The pilot study by Carmona-Iragui et al. in this issue of the Journal of Alzheimer’s Disease extends these findings and provides a possible framework for future CAA-ri characterization based on potential biomarkers. The authors evaluated pre- and post-treatment CSF markers and Florbetapir PET scans in a case series of four patients presenting with typical clinical and imaging manifestations of CAA-ri. They reported increased anti-amyloid autoantibodies, t-Tau, and p-Tau and decreased amyloid-β 40 and 42 levels; after treatment, anti-amyloid autoantibodies, but not other CSF markers, decreased. Florbetapir-PET (available only in two cases) performed after corticosteroid treatment, showed cortical amyloid-β deposition with lower retention in areas with white matter hyperintensities and edema during the active phase of the disease [14]. The report is novel, in that CSF markers and amyloid PET, although increasingly recognized as useful biomarker tools for sporadic CAA without inflammation [15], have not been systematically studied in CAA-ri [11, 17]. There are important reasons for treating these new data with caution and consider them hypothesis-generating. First, this is a convenient small patient sample, making replication of the result in other larger cohorts critical. Second, the patients’ diagnosis of CAA-ri in this report was not established on histopathological examination, but was rather based on characteristic clinical-neuroimaging findings and natural history.

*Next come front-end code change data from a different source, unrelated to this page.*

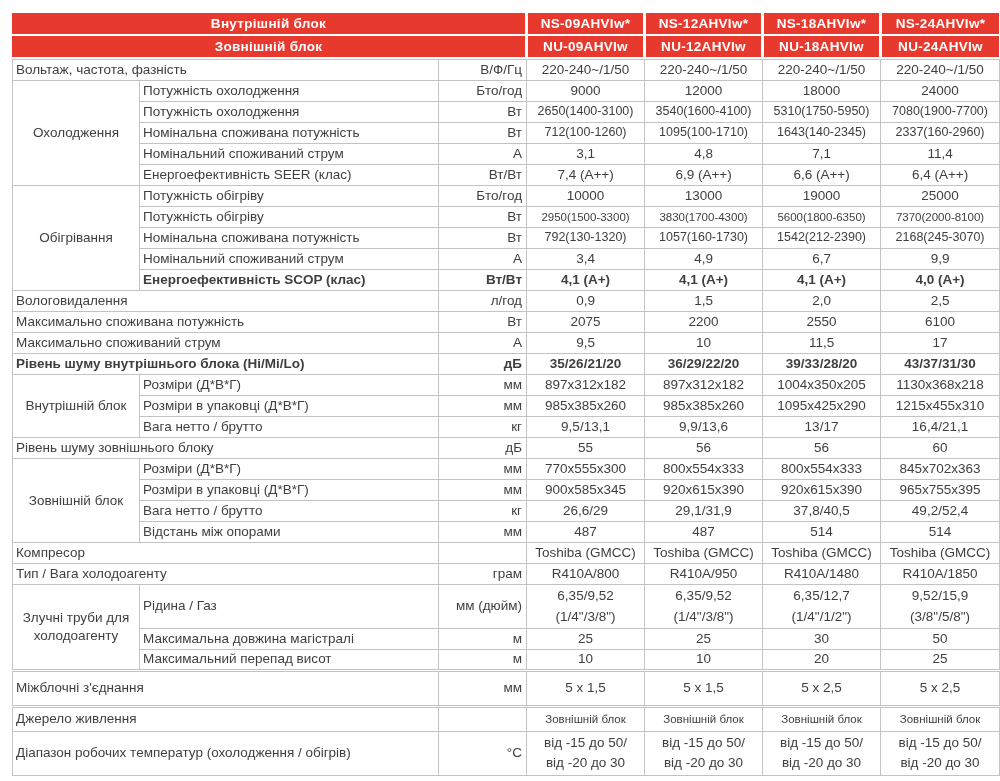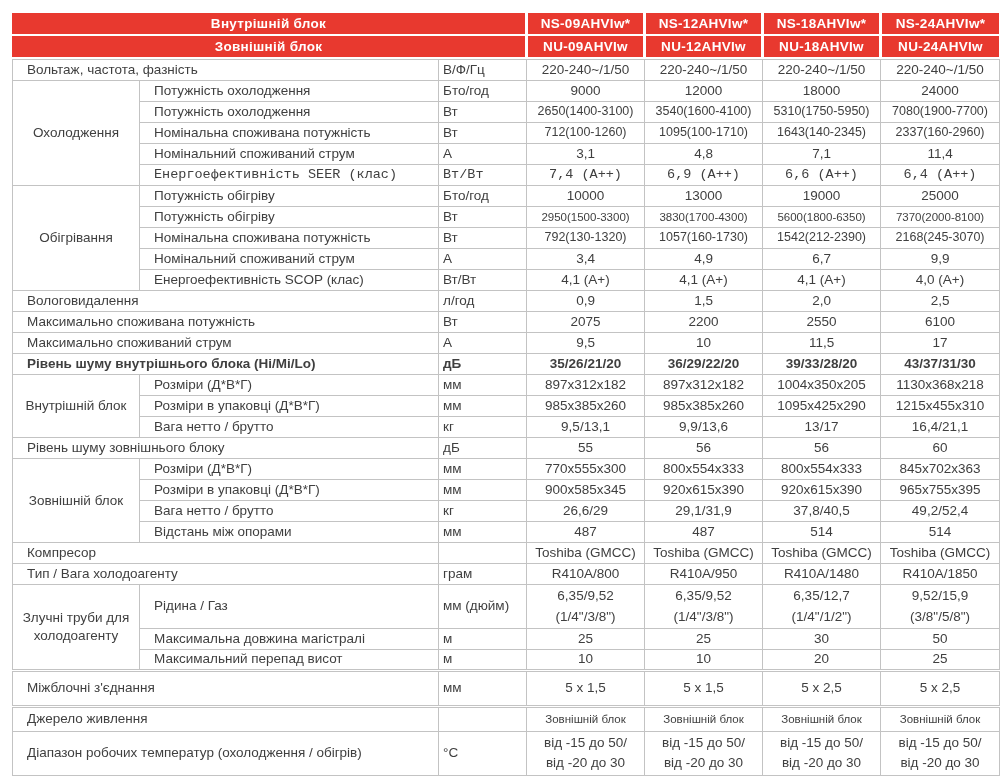--- a/index.html
+++ b/index.html
@@ -30,23 +30,23 @@
   
   .body-tbl{
     position:absolute;left:12px;top:59px;width:987px;
     border-collapse:collapse;table-layout:fixed;
   }
   .body-tbl td{
     border:1px solid var(--grid);
     font-size:13.5px;line-height:1.25;
     padding:1px 4px;vertical-align:middle;overflow:hidden;
   }
-  td.lbl{text-align:left;padding-left:14px;}
+  td.lbl{text-align:left;padding-left:3px;}
   td.grp{text-align:center;line-height:1.3;padding:11px 6px;}
-  td.unit{text-align:left;white-space:nowrap;}
+  td.unit{text-align:right;white-space:nowrap;}
   td.val{text-align:center;white-space:nowrap;}
   td.val.mid{font-size:12.5px;}
   td.val.small{font-size:11.5px;}
   td.val.multi{white-space:pre-line;line-height:1.5;}
   tr.sep > td{border-top:3px double var(--grid);}
 </style>
 </head>
 <body>
 
 <div class="stage">
@@ -109,21 +109,21 @@
           <td class="val mid">2337(160-2960)</td>
         </tr>
         <tr style="height: 21px;">
           <td class="lbl">Номінальний споживаний струм</td>
           <td class="unit">А</td>
           <td class="val">3,1</td>
           <td class="val">4,8</td>
           <td class="val">7,1</td>
           <td class="val">11,4</td>
         </tr>
-        <tr style="height: 21px; font-family: Liberation Mono, monospace;">
+        <tr style="height: 21px;">
           <td class="lbl">Енергоефективність SEER (клас)</td>
           <td class="unit">Вт/Вт</td>
           <td class="val">7,4 (A++)</td>
           <td class="val">6,9 (A++)</td>
           <td class="val">6,6 (A++)</td>
           <td class="val">6,4 (A++)</td>
         </tr>
         <tr style="height: 21px;">
           <td class="grp" rowspan="5">Обігрівання</td>
           <td class="lbl">Потужність обігріву</td>
@@ -150,21 +150,21 @@
           <td class="val mid">2168(245-3070)</td>
         </tr>
         <tr style="height: 21px;">
           <td class="lbl">Номінальний споживаний струм</td>
           <td class="unit">А</td>
           <td class="val">3,4</td>
           <td class="val">4,9</td>
           <td class="val">6,7</td>
           <td class="val">9,9</td>
         </tr>
-        <tr style="height: 21px;">
+        <tr style="height: 21px; font-weight: bold;">
           <td class="lbl">Енергоефективність SCOP (клас)</td>
           <td class="unit">Вт/Вт</td>
           <td class="val">4,1 (A+)</td>
           <td class="val">4,1 (A+)</td>
           <td class="val">4,1 (A+)</td>
           <td class="val">4,0 (A+)</td>
         </tr>
         <tr style="height: 21px; margin-top: 37px;">
           <td class="lbl" colspan="2">Вологовидалення</td>
           <td class="unit">л/год</td>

The report by Carmona-Iragui and colleagues coincides with the validation of the first standardized clinico-radiological criteria for possible or probable CAA-ri diagnosis (Table 1) [18]. These non-invasive criteria were recently tested in patients with histologically proven CAA-ri (n = 17) and non-inflammatory CAA (n = 37) yielding good sensitivity and excellent specificity (82% – 67.6% and 82% – 97.3% , respectively) [18]. Similar to the Boston criteria for sporadic CAA [19, 20], the validation of CAA-ri criteria will allow a reliable diagnosis of the disease to be reached from basic clinical and MRI information alone, sparing at least some CAA-ri patients from the morbidity of unnecessary brain biopsies [18]. This new development will also facilitate the better characterization of CAA-ri through other biomarkers, e.g., CSF anti-amyloid autoantibodies level and amyloid PET. Future studies should define and validate clinical diagnostic cut-offs [11] for the biomarkers suggested by Carmona-Iragui et al. [14] and further explore how these can inform diagnosis and management of CAA-ri in the context of the new diagnostic criteria [18]. These findings might have a direct application for ARIA and future CAA immunotherapy trials aimed to safely clear amyloid from vessels and possibly reduce the risk of future CAA-related consequences.